*Work task*.
If an entry contains a picture, omit that picture and transcribe everything else exactly.
(Supplied material begins)
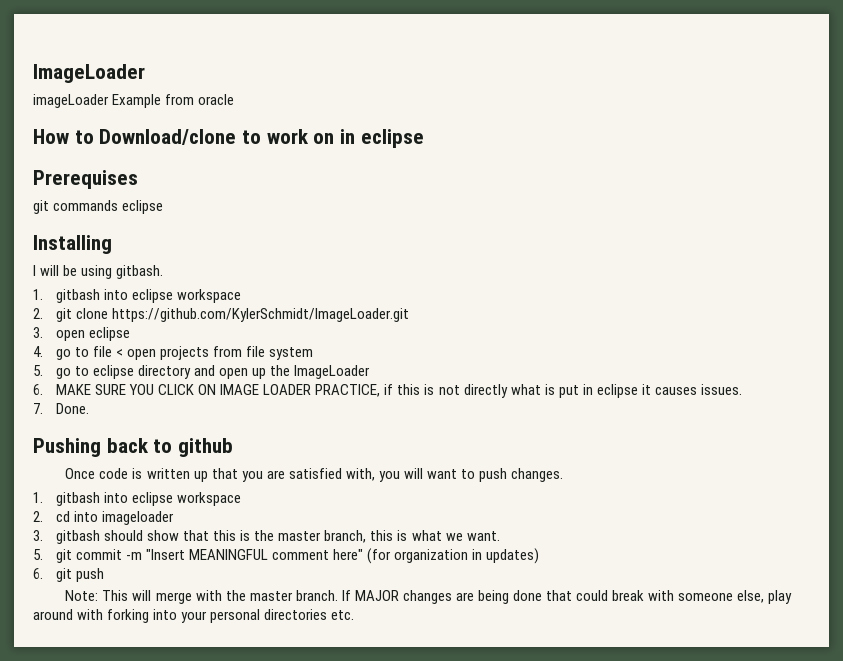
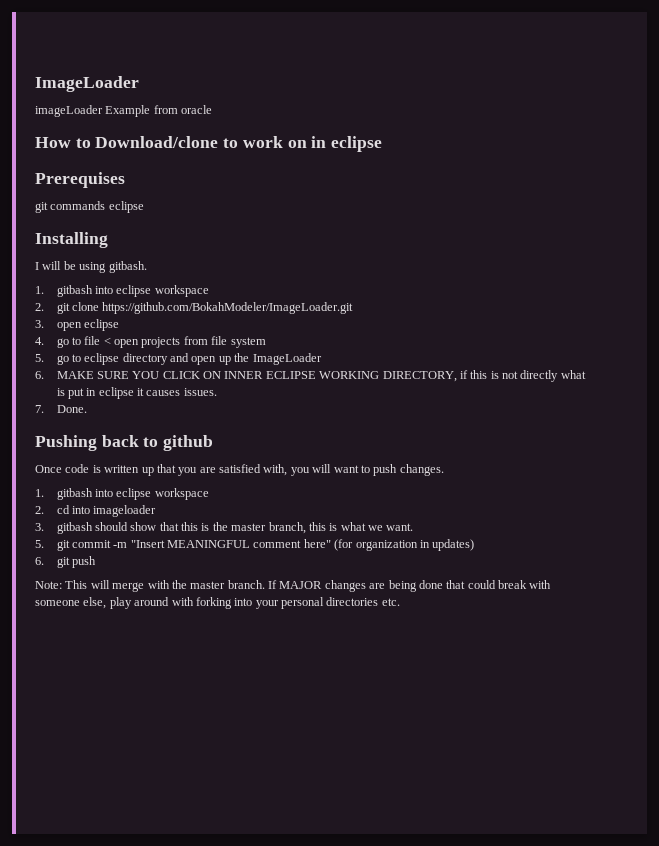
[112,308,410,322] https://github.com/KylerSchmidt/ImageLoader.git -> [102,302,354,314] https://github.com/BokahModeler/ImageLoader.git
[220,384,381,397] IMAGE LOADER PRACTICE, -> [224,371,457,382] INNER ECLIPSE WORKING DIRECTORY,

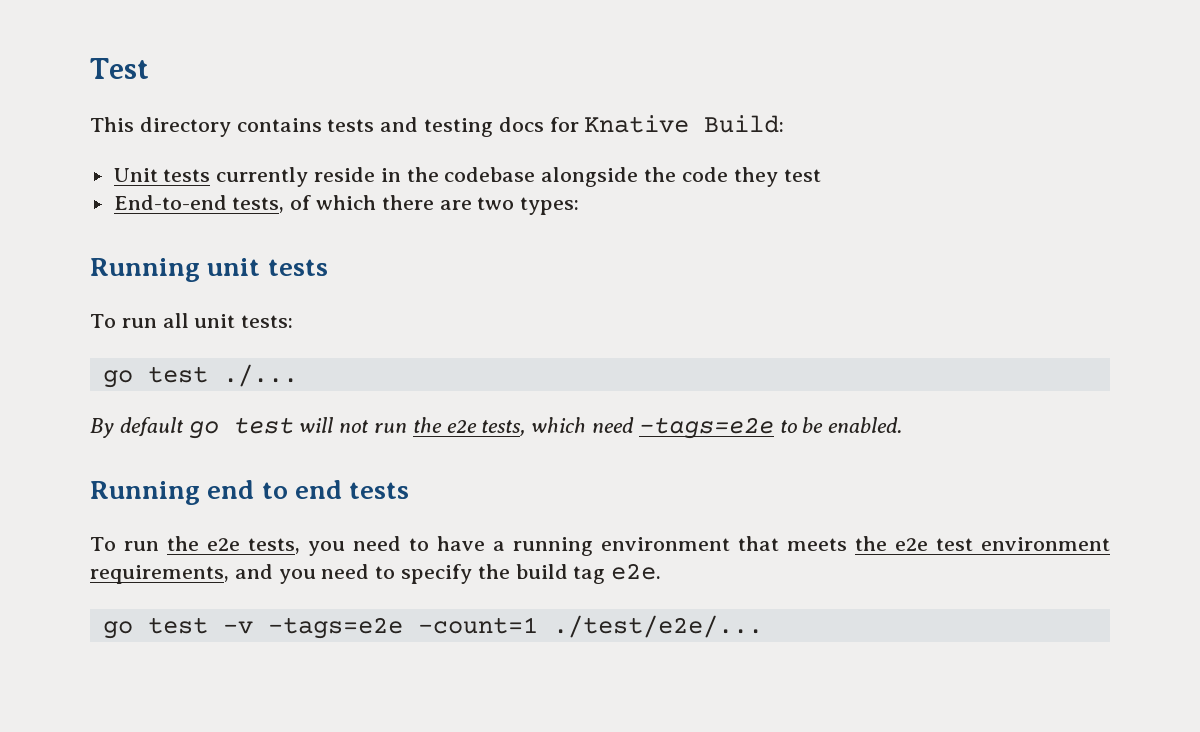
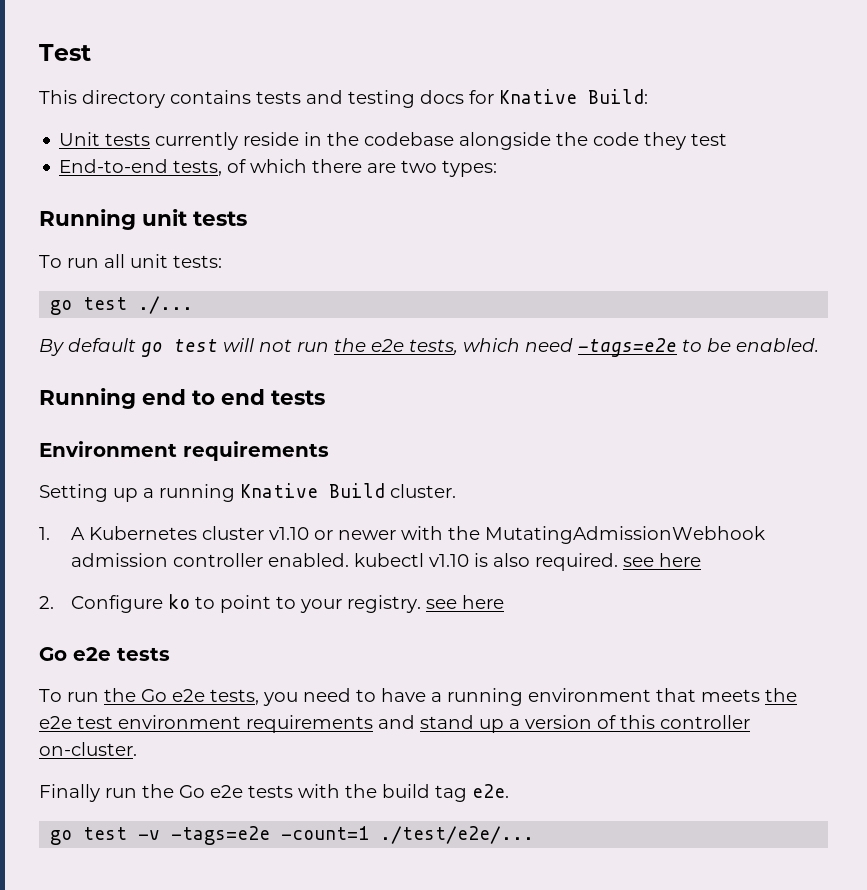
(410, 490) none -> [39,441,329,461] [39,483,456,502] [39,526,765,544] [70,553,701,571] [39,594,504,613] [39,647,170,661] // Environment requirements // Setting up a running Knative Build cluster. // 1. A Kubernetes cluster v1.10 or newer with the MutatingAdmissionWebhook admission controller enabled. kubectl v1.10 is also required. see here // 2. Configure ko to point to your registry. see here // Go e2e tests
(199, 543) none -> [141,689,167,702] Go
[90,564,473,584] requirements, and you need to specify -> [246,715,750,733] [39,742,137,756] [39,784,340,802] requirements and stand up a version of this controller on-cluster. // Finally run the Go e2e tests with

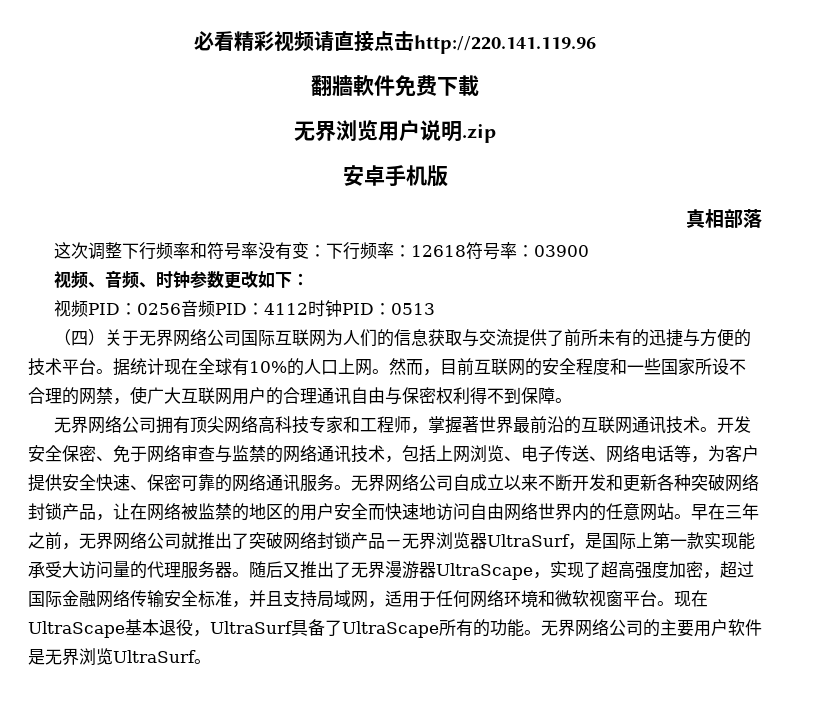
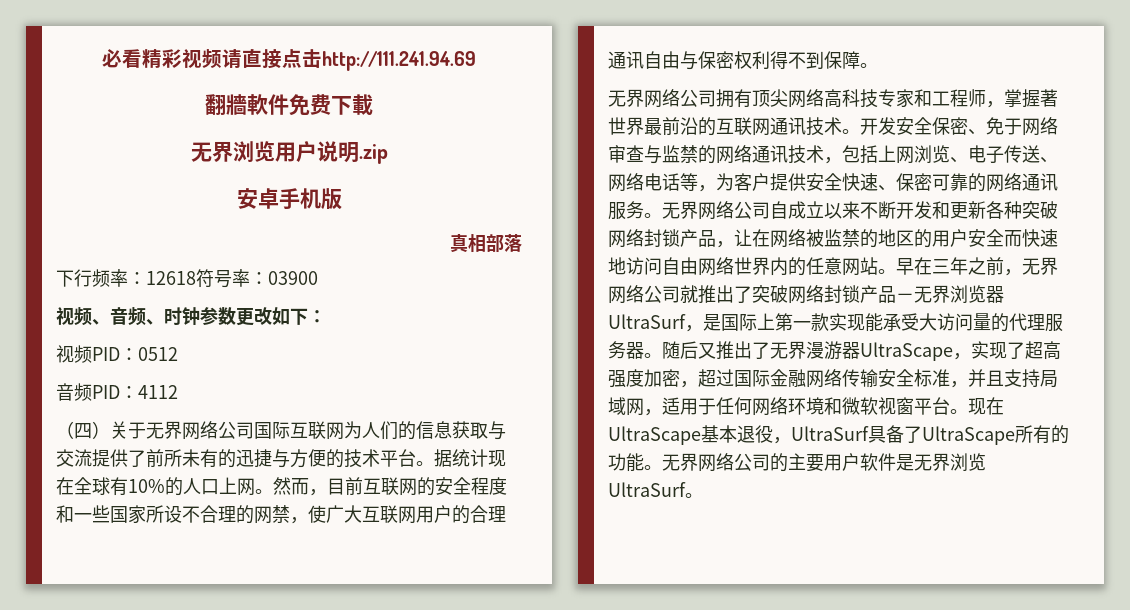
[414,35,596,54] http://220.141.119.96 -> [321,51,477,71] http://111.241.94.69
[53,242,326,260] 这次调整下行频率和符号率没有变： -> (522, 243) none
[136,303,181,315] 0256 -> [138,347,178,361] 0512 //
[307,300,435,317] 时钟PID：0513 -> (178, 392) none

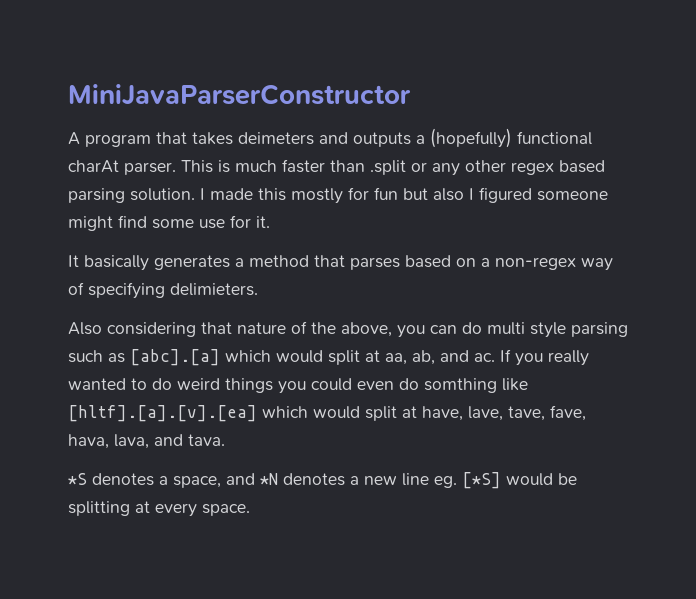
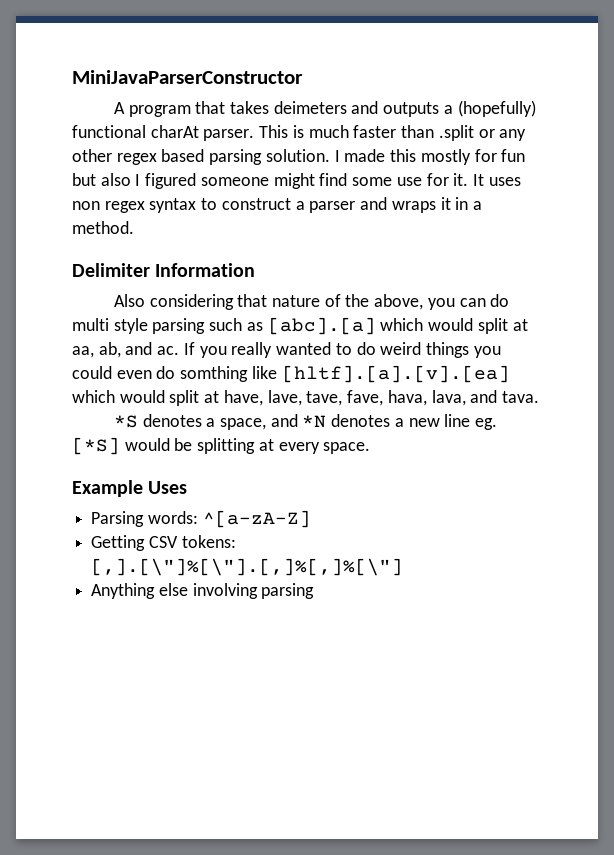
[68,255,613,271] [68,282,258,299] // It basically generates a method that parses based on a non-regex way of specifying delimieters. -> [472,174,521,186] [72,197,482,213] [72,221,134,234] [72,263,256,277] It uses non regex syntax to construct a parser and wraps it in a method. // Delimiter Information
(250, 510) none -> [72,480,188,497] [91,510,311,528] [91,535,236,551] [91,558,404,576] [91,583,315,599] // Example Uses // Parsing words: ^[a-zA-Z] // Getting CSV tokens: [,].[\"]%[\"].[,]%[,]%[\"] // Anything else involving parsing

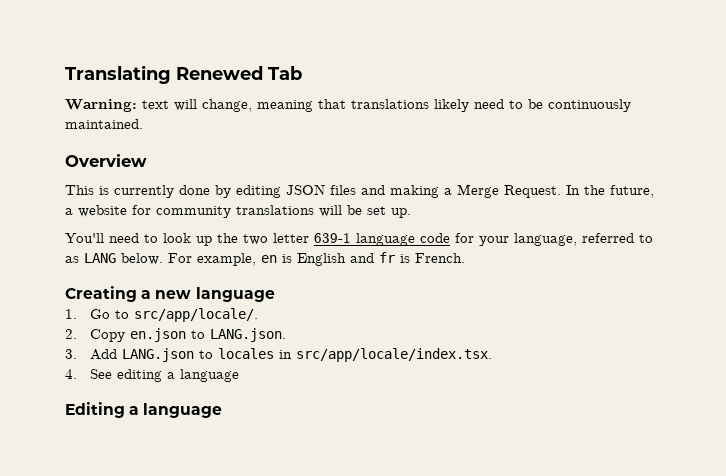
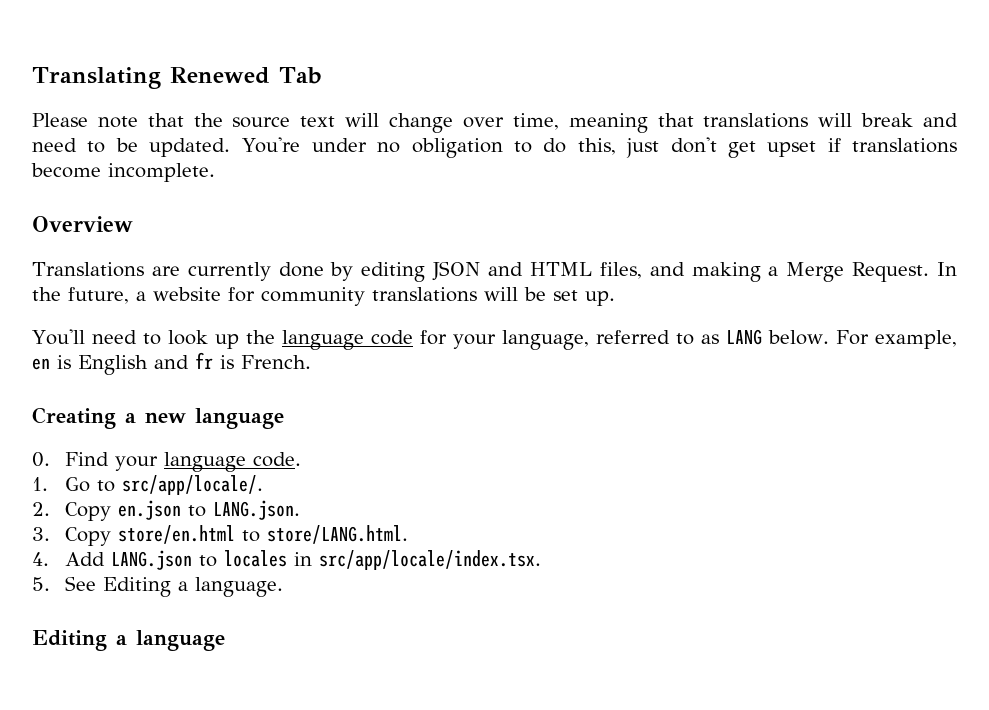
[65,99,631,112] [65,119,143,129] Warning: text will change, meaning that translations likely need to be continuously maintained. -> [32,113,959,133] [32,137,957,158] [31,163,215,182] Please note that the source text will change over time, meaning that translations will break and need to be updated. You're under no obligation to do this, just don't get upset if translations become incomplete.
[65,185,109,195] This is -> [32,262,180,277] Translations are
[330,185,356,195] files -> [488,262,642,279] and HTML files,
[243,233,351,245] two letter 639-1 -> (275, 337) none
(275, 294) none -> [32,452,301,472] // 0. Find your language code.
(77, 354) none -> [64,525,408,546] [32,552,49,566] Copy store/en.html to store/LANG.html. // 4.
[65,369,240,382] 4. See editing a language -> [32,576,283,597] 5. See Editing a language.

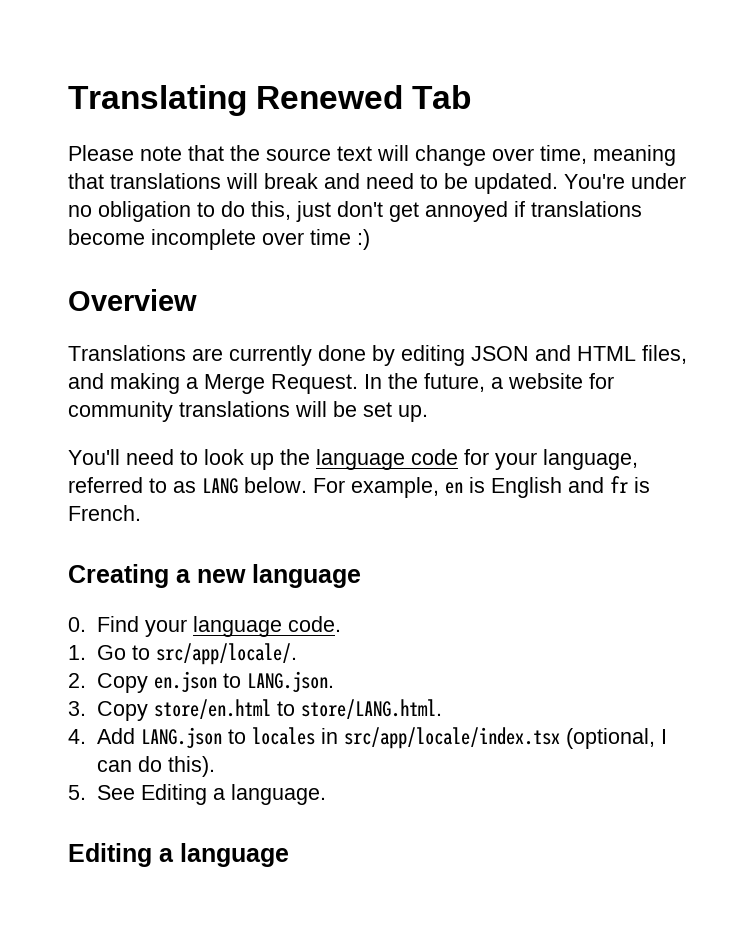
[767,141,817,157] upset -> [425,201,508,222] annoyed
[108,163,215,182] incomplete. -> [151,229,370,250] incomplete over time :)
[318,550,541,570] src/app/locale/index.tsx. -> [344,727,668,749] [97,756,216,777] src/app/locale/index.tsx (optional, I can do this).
(Supplied material ends)
*Problem solution*.
[112,308,410,322] https://github.com/KylerSchmidt/ImageLoader.git -> [102,302,354,314] https://github.com/BokahModeler/ImageLoader.git
[220,384,381,397] IMAGE LOADER PRACTICE, -> [224,371,457,382] INNER ECLIPSE WORKING DIRECTORY,

(410, 490) none -> [39,441,329,461] [39,483,456,502] [39,526,765,544] [70,553,701,571] [39,594,504,613] [39,647,170,661] // Environment requirements // Setting up a running Knative Build cluster. // 1. A Kubernetes cluster v1.10 or newer with the MutatingAdmissionWebhook admission controller enabled. kubectl v1.10 is also required. see here // 2. Configure ko to point to your registry. see here // Go e2e tests
(199, 543) none -> [141,689,167,702] Go
[90,564,473,584] requirements, and you need to specify -> [246,715,750,733] [39,742,137,756] [39,784,340,802] requirements and stand up a version of this controller on-cluster. // Finally run the Go e2e tests with

[414,35,596,54] http://220.141.119.96 -> [321,51,477,71] http://111.241.94.69
[53,242,326,260] 这次调整下行频率和符号率没有变： -> (522, 243) none
[136,303,181,315] 0256 -> [138,347,178,361] 0512 //
[307,300,435,317] 时钟PID：0513 -> (178, 392) none

[68,255,613,271] [68,282,258,299] // It basically generates a method that parses based on a non-regex way of specifying delimieters. -> [472,174,521,186] [72,197,482,213] [72,221,134,234] [72,263,256,277] It uses non regex syntax to construct a parser and wraps it in a method. // Delimiter Information
(250, 510) none -> [72,480,188,497] [91,510,311,528] [91,535,236,551] [91,558,404,576] [91,583,315,599] // Example Uses // Parsing words: ^[a-zA-Z] // Getting CSV tokens: [,].[\"]%[\"].[,]%[,]%[\"] // Anything else involving parsing

[65,99,631,112] [65,119,143,129] Warning: text will change, meaning that translations likely need to be continuously maintained. -> [32,113,959,133] [32,137,957,158] [31,163,215,182] Please note that the source text will change over time, meaning that translations will break and need to be updated. You're under no obligation to do this, just don't get upset if translations become incomplete.
[65,185,109,195] This is -> [32,262,180,277] Translations are
[330,185,356,195] files -> [488,262,642,279] and HTML files,
[243,233,351,245] two letter 639-1 -> (275, 337) none
(275, 294) none -> [32,452,301,472] // 0. Find your language code.
(77, 354) none -> [64,525,408,546] [32,552,49,566] Copy store/en.html to store/LANG.html. // 4.
[65,369,240,382] 4. See editing a language -> [32,576,283,597] 5. See Editing a language.

[767,141,817,157] upset -> [425,201,508,222] annoyed
[108,163,215,182] incomplete. -> [151,229,370,250] incomplete over time :)
[318,550,541,570] src/app/locale/index.tsx. -> [344,727,668,749] [97,756,216,777] src/app/locale/index.tsx (optional, I can do this).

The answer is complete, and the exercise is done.